Solr: Extend StatsComponent to Support stats.query, stats.query and facet.topn

Query like below would usually take more than 2 minutes, it would be much slower when run distributed stats queries.
http://localhost:8080/solr/select?q=*:*&rows=0&stats=true&stats.pagination=true&stats.field=size&f.size.stats.query=(size:[0 TO 1024))&f.size.stats.query=(size:[1024 TO 102400])&stats.facet=type&stats.facet.type.limit=5&stats.facet.ext_name.offset=0

So I am thinking to cache the response of stats query, so client can get response immediately.
The basic idea is that:
1.when we make a request, we can add one parameter:
cache=true/false – means whether we want to use cache for this query and whether we want to save the response of this query into cache.

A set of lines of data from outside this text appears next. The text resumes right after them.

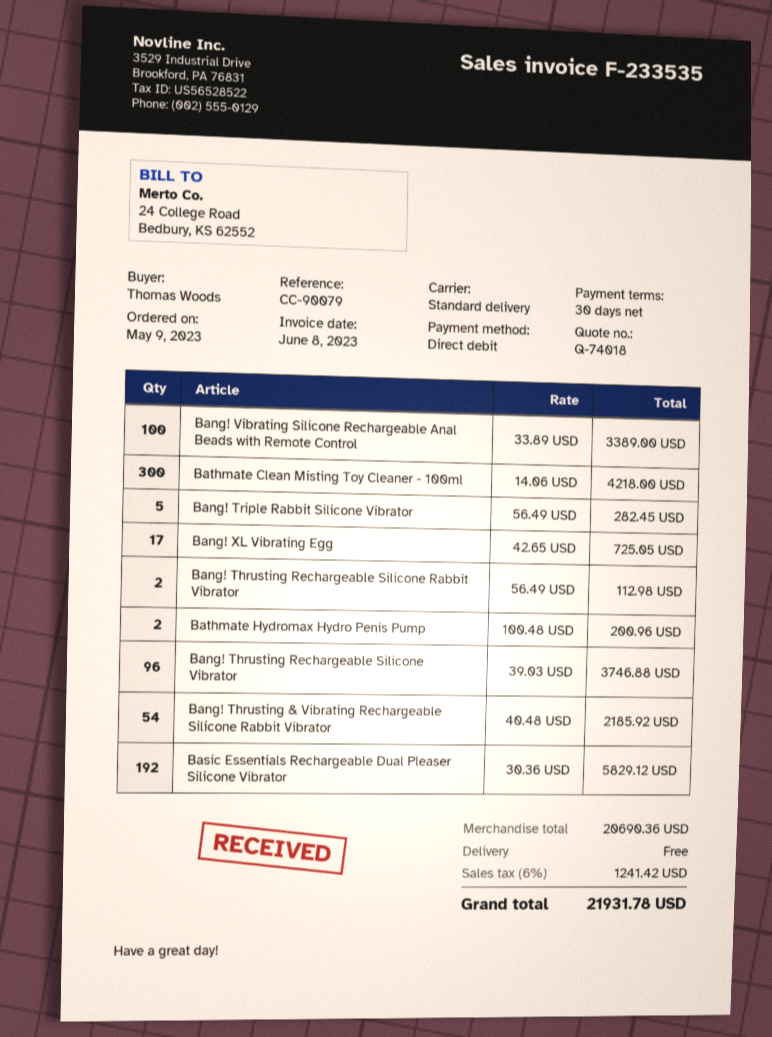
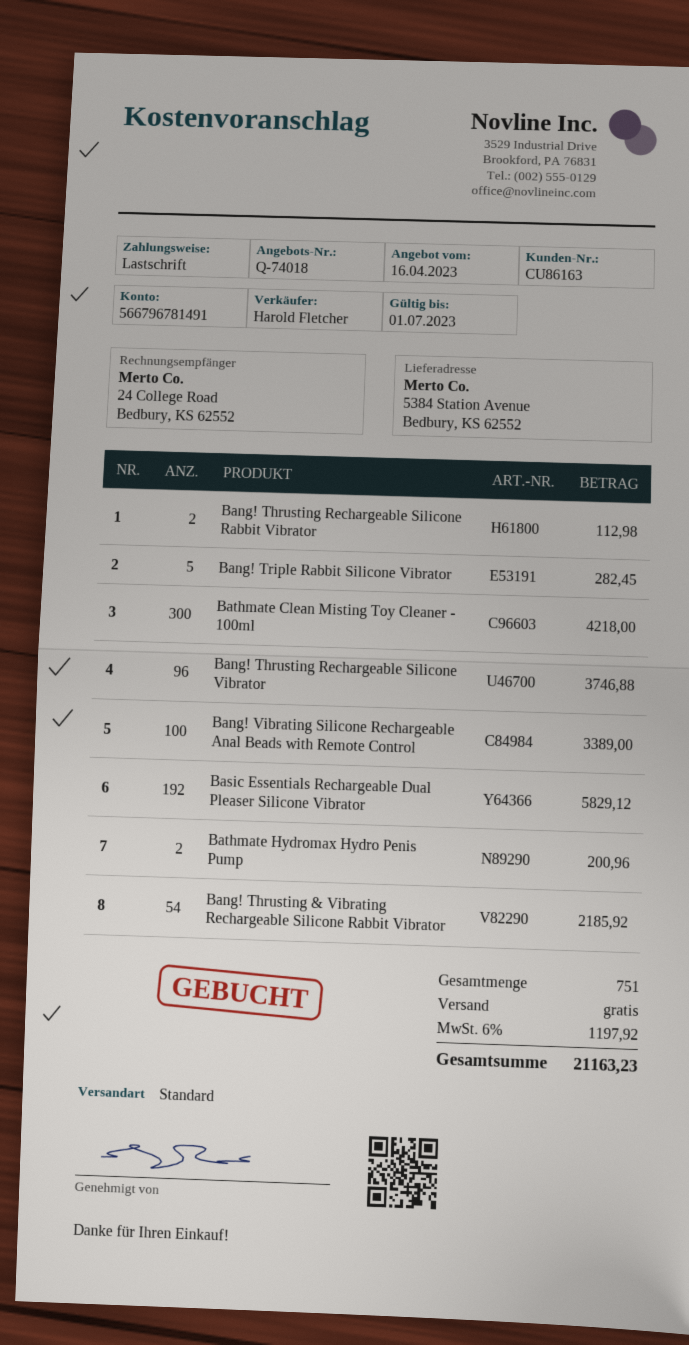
Bang! XL Vibrating Egg: 17 for 725.05 -> none
tax: 6% = 1241.42 -> 6% = 1197.92
total: 21931.78 -> 21163.23

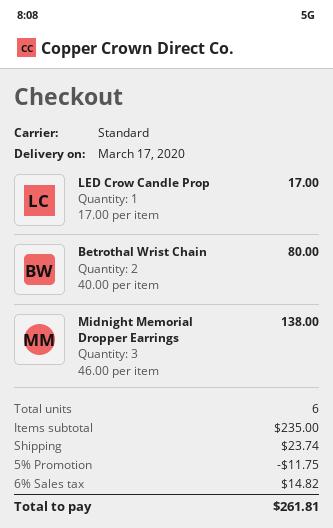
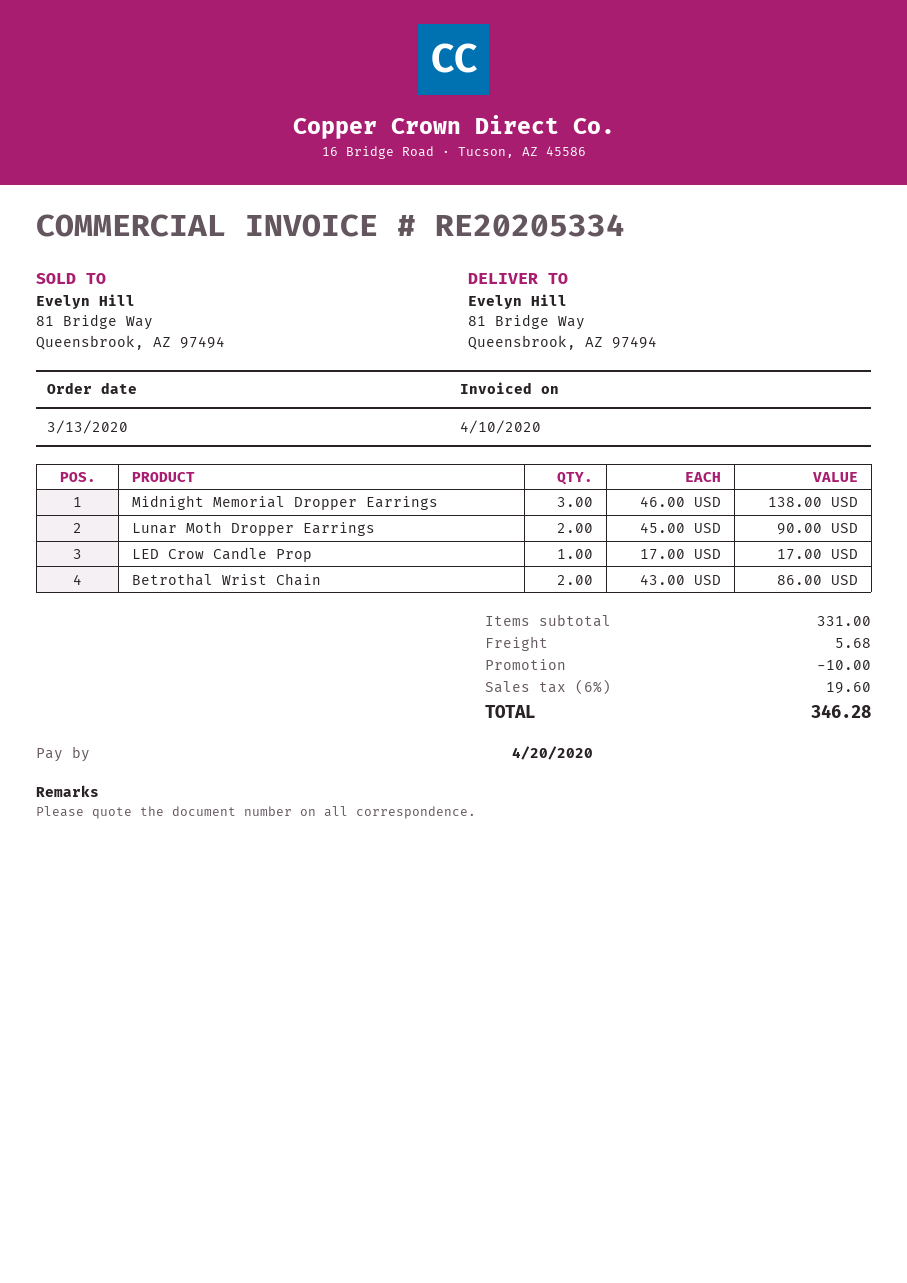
Betrothal Wrist Chain: 2 x 40.00 = 80.00 -> 2 x 43.00 = 86.00
Lunar Moth Dropper Earrings: none -> 2 x 45.00 = 90.00
subtotal: 235.00 -> 331.00
discount: 11.75 -> 10.00
shipping: 23.74 -> 5.68
tax: 6% = 14.82 -> 6% = 19.60
total: 261.81 -> 346.28

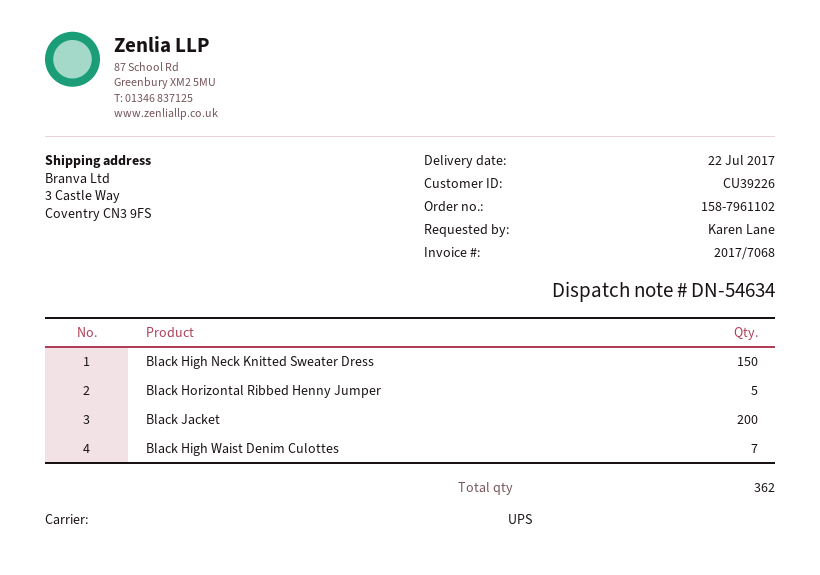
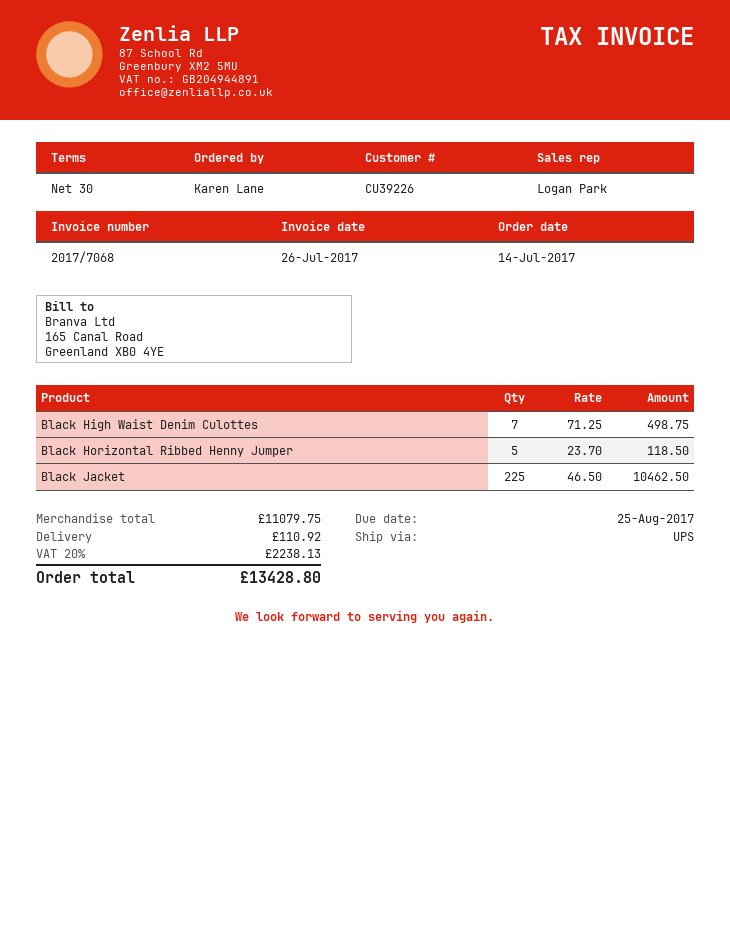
Black High Neck Knitted Sweater Dress: 150 -> none
Black Jacket: 200 -> 225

For the first query, Solr will run the query and put results into cache, later for same query Solr will return response directly from cache.
This will not save the query, means Solr will not rebuild cache after restart.

2.Use cachehandler to manually add some queries into cache. If parameter persist is true, these queries will be saved into a file, Solr will rerun these queries and save response into cache after restart.
Example:
http://localhost:8080/solr/cachehandler?action=add&persist=true&cachequery=q=*:*%26rows=0%26facet=true%26facet.field=type
We can add multiple queries: cachequery=query1,query2.
Need escape special character in the query: convert & to %26.

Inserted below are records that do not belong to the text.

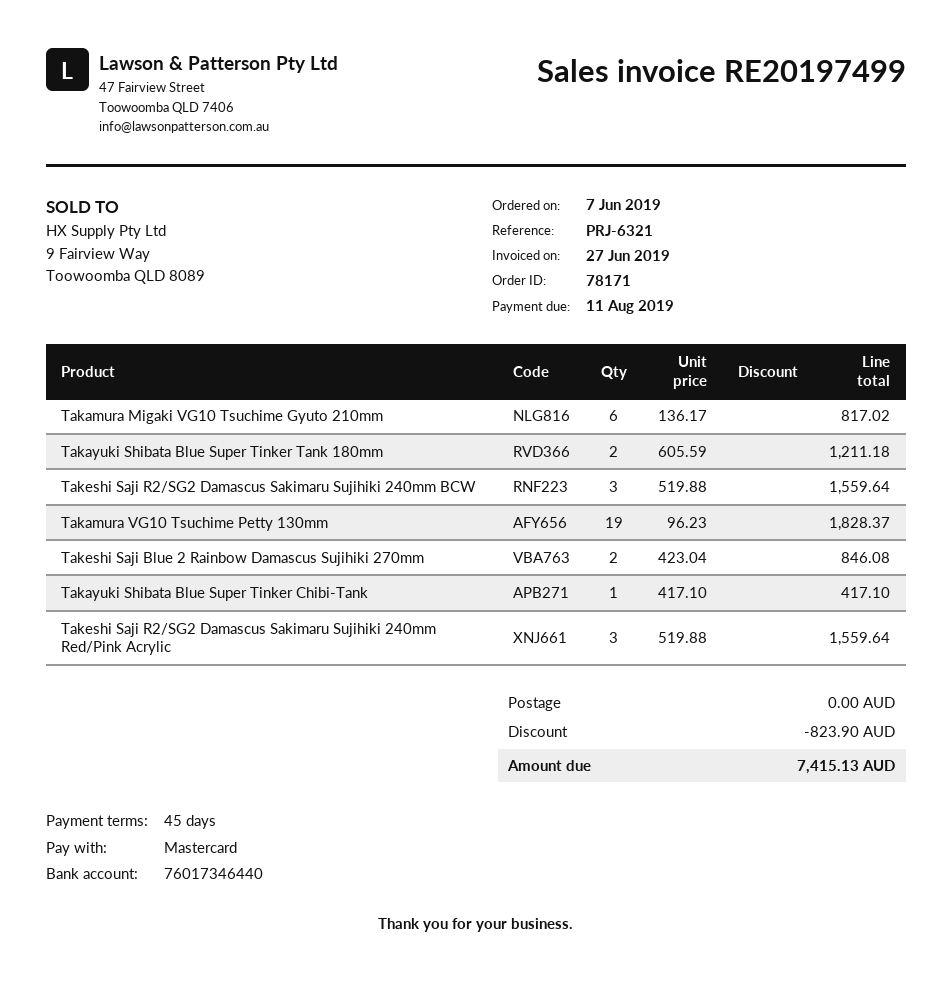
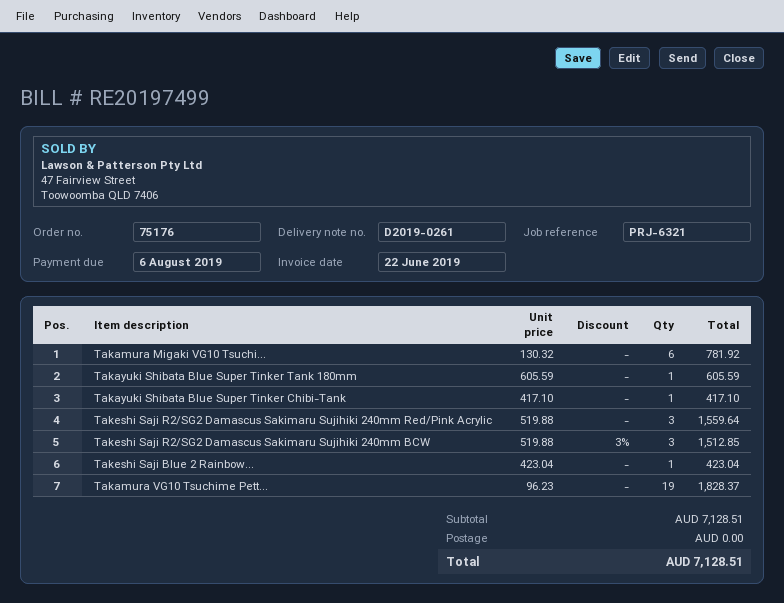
order number: 78171 -> 75176
invoice date: 2019-06-27 -> 2019-06-22
due date: 2019-08-11 -> 2019-08-06
Takamura Migaki VG10 Tsuchime Gyuto 210mm: 6 x 136.17 = 817.02 -> 6 x 130.32 = 781.92
Takayuki Shibata Blue Super Tinker Tank 180mm: 2 x 605.59 = 1211.18 -> 1 x 605.59 = 605.59
Takeshi Saji R2/SG2 Damascus Sakimaru Sujihiki 240mm BCW: 3 x 519.88 = 1559.64 -> 3 x 519.88 - 3% = 1512.85
Takeshi Saji Blue 2 Rainbow Damascus Sujihiki 270mm: 2 x 423.04 = 846.08 -> 1 x 423.04 = 423.04
discount: 823.90 -> none
total: 7415.13 -> 7128.51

After add some queries, run http://localhost:8080/solr/cachehandler?action=refill&sync=true/false, this will run the queries synchronously or asynchronously, and push results into cache.

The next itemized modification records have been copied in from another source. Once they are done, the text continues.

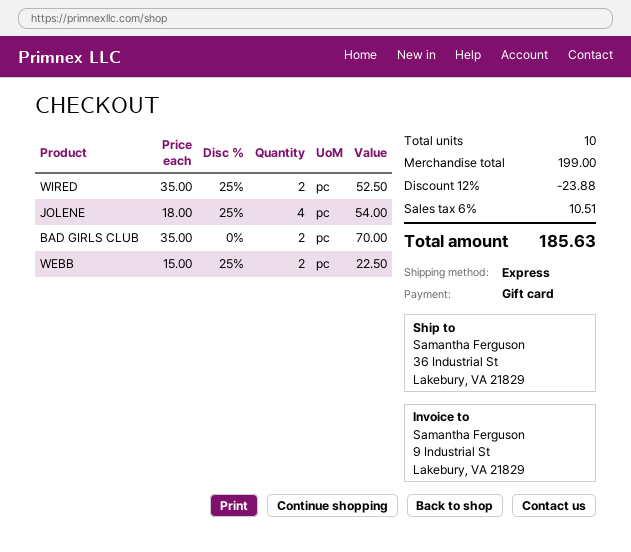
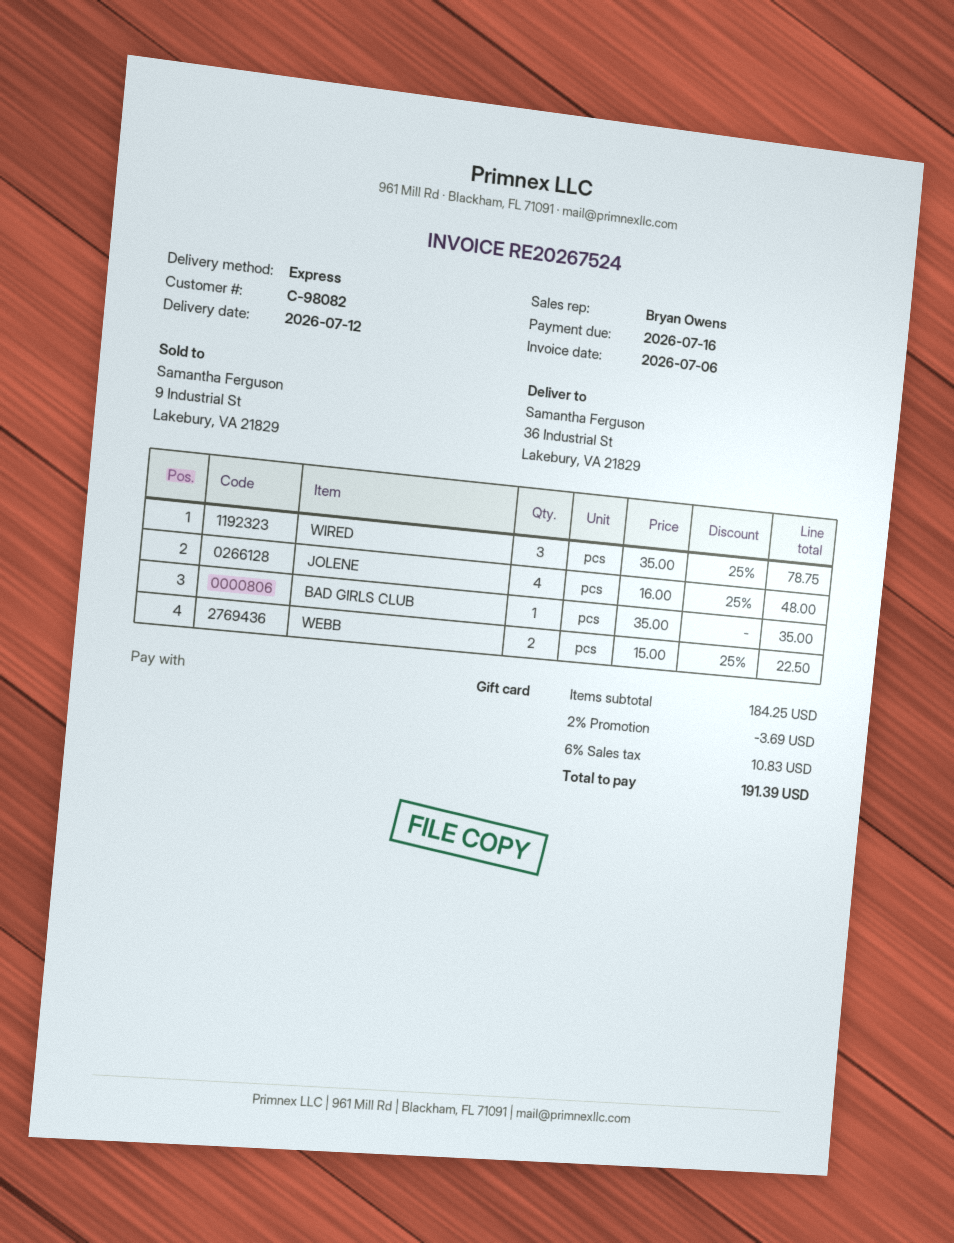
WIRED: 2 x 35.00 - 25% = 52.50 -> 3 x 35.00 - 25% = 78.75
JOLENE: 4 x 18.00 - 25% = 54.00 -> 4 x 16.00 - 25% = 48.00
BAD GIRLS CLUB: 2 x 35.00 = 70.00 -> 1 x 35.00 = 35.00
subtotal: 199.00 -> 184.25
discount: 12% = 23.88 -> 2% = 3.69
tax: 6% = 10.51 -> 6% = 10.83
total: 185.63 -> 191.39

We can use http://localhost:8080/solr/cachehandler?action=remove&cachequery=q=*:*%26rows=0%26facet=true%26facet.field=type to remove queries form cache and remove them from the property file.

These values will be automatically rebuilt when there is change in Solr server, and user commits the change to solr server.
Implementation Code
The code is like below: you can review the complete code at Github.
QueryResultLRUCache
This class extends LRUCache, the key is a customize <String, String[]>hashmap: CacheKeyHashMap, value would be like: q=query, fq=fq1,fq2, rows=rows.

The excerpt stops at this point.